J Cardiothorac Vasc Anesth. 1994 Aug;8(4):382-5. doi: 10.1016/1053-0770(94)90274-7.
A questionnaire was sent to all 42 public hospitals, within the United Kingdom (UK) and Ireland, known to conduct elective cardiac surgery. Information was sought with regard to the availability of intraoperative monitoring equipment. A one hundred percent response rate was achieved. Pulse oximetry, inspired oxygen analysis, and expired carbon dioxide analysis were not utilized at 4, 8, and 10 hospitals, respectively. Similarly, continuous monitoring of arterial oxygen tension and oxygen fraction in the gas flow to the bypass machine was not conducted in 28 and 32 hospitals, respectively.

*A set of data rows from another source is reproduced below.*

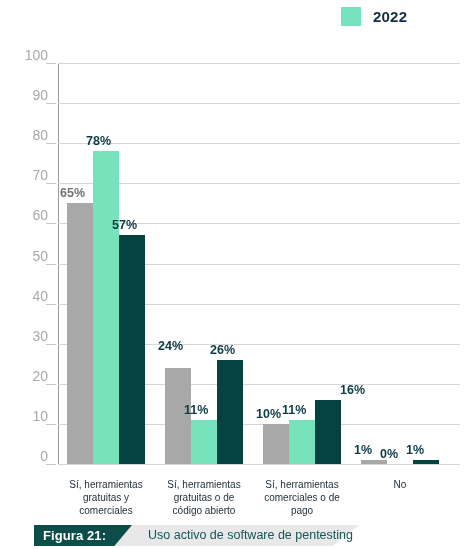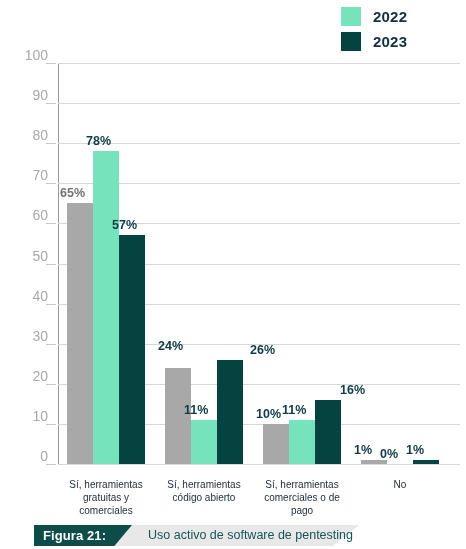--- a/index.html
+++ b/index.html
@@ -156,24 +156,20 @@
     line-height: 15px;
   }
 </style>
 </head>
 <body>
 
 <div id="legend">
   <div class="legend-row">
     <span class="legend-swatch" style="background: rgb(118, 227, 188);"></span>
     <span class="legend-label">2022</span>
-  </div>
-  <div class="legend-row">
-    <span class="legend-swatch" style="background: rgb(4, 67, 63);"></span>
-    <span class="legend-label">2023</span>
   </div>
 </div>
 
 <div id="ylabels">
     <div class="ylabel" style="top: 48px;">100</div>
     <div class="ylabel" style="top: 88.1px;">90</div>
     <div class="ylabel" style="top: 128.2px;">80</div>
     <div class="ylabel" style="top: 168.3px;">70</div>
     <div class="ylabel" style="top: 208.4px;">60</div>
     <div class="ylabel" style="top: 248.5px;">50</div>
@@ -220,39 +216,40 @@
     <div class="bar" style="left: 35px; width: 26px; height: 312.78px; background: rgb(118, 227, 188);"></div>
     <div class="bar-label" style="left: 28px; width: 40px; top: 72.22px; color: rgb(13, 59, 70);">78%</div>
     <div class="bar" style="left: 133px; width: 26px; height: 44.11px; background: rgb(118, 227, 188);"></div>
     <div class="bar-label" style="left: 126px; width: 40px; top: 340.89px; color: rgb(13, 59, 70);">11%</div>
     <div class="bar" style="left: 231px; width: 26px; height: 44.11px; background: rgb(118, 227, 188);"></div>
     <div class="bar-label" style="left: 224px; width: 40px; top: 340.89px; color: rgb(13, 59, 70);">11%</div>
     <div class="bar-label" style="left: 322px; width: 40px; top: 385px; color: rgb(13, 59, 70);">0%</div>
     <div class="bar" style="left: 61px; width: 26px; height: 228.57px; background: rgb(4, 67, 63);"></div>
     <div class="bar-label" style="left: 54px; width: 40px; top: 156.43px; color: rgb(13, 59, 70);">57%</div>
     <div class="bar" style="left: 159px; width: 26px; height: 104.26px; background: rgb(4, 67, 63);"></div>
-    <div class="bar-label" style="left: 152px; width: 40px; top: 280.74px; color: rgb(13, 59, 70); margin-left: 40px;">26%</div>
+    <div class="bar-label" style="left: 152px; width: 40px; top: 280.74px; color: rgb(13, 59, 70);">26%</div>
     <div class="bar" style="left: 257px; width: 26px; height: 64.16px; background: rgb(4, 67, 63);"></div>
     <div class="bar-label" style="left: 250px; width: 40px; top: 320.84px; color: rgb(13, 59, 70); margin-left: 32px;">16%</div>
     <div class="bar" style="left: 355px; width: 26px; height: 4.01px; background: rgb(4, 67, 63);"></div>
     <div class="bar-label" style="left: 348px; width: 40px; top: 380.99px; color: rgb(13, 59, 70);">1%</div>
   </div>
 
 <div id="caption-banner"></div>
 <div id="caption-tab"></div>
 <div id="caption-tab-text">Figura 21:</div>
 <div id="caption-title">Uso activo de software de pentesting</div>
 
 <div class="cat-label" style="left: 51px; width: 110px;">
     <div>Sí, herramientas</div>
     <div>gratuitas y</div>
     <div>comerciales</div>
   </div>
 <div class="cat-label" style="left: 149px; width: 110px;">
     <div>Sí, herramientas</div>
+    <div>gratuitas o de</div>
     <div>código abierto</div>
   </div>
 <div class="cat-label" style="left: 247px; width: 110px;">
     <div>Sí, herramientas</div>
     <div>comerciales o de</div>
     <div>pago</div>
   </div>
 <div class="cat-label" style="left: 345px; width: 110px;">
     <div>No</div>
   </div>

This survey revealed that essential anesthetic monitoring devices, as defined by the United Kingdom Association of Anesthetists, are not in routine usage during the pre-bypass and post-bypass phases of anesthesia for cardiac surgery within the British Isles.
一份调查问卷被发送给了英国和爱尔兰境内所有已知开展择期心脏手术的42家公立医院。调查内容涉及术中监测设备的可用性。问卷的回复率达到了100%。分别有4家、8家、10家医院未使用脉搏血氧饱和度测定、吸入氧分析和呼出二氧化碳分析。同样,分别有28家、32家医院未对动脉血氧张力和体外循环机气体流量中的氧分数进行连续监测。这项调查显示,按照英国麻醉医师协会的定义,在不列颠群岛心脏手术麻醉的体外循环前和体外循环后阶段,基本的麻醉监测设备并未常规使用。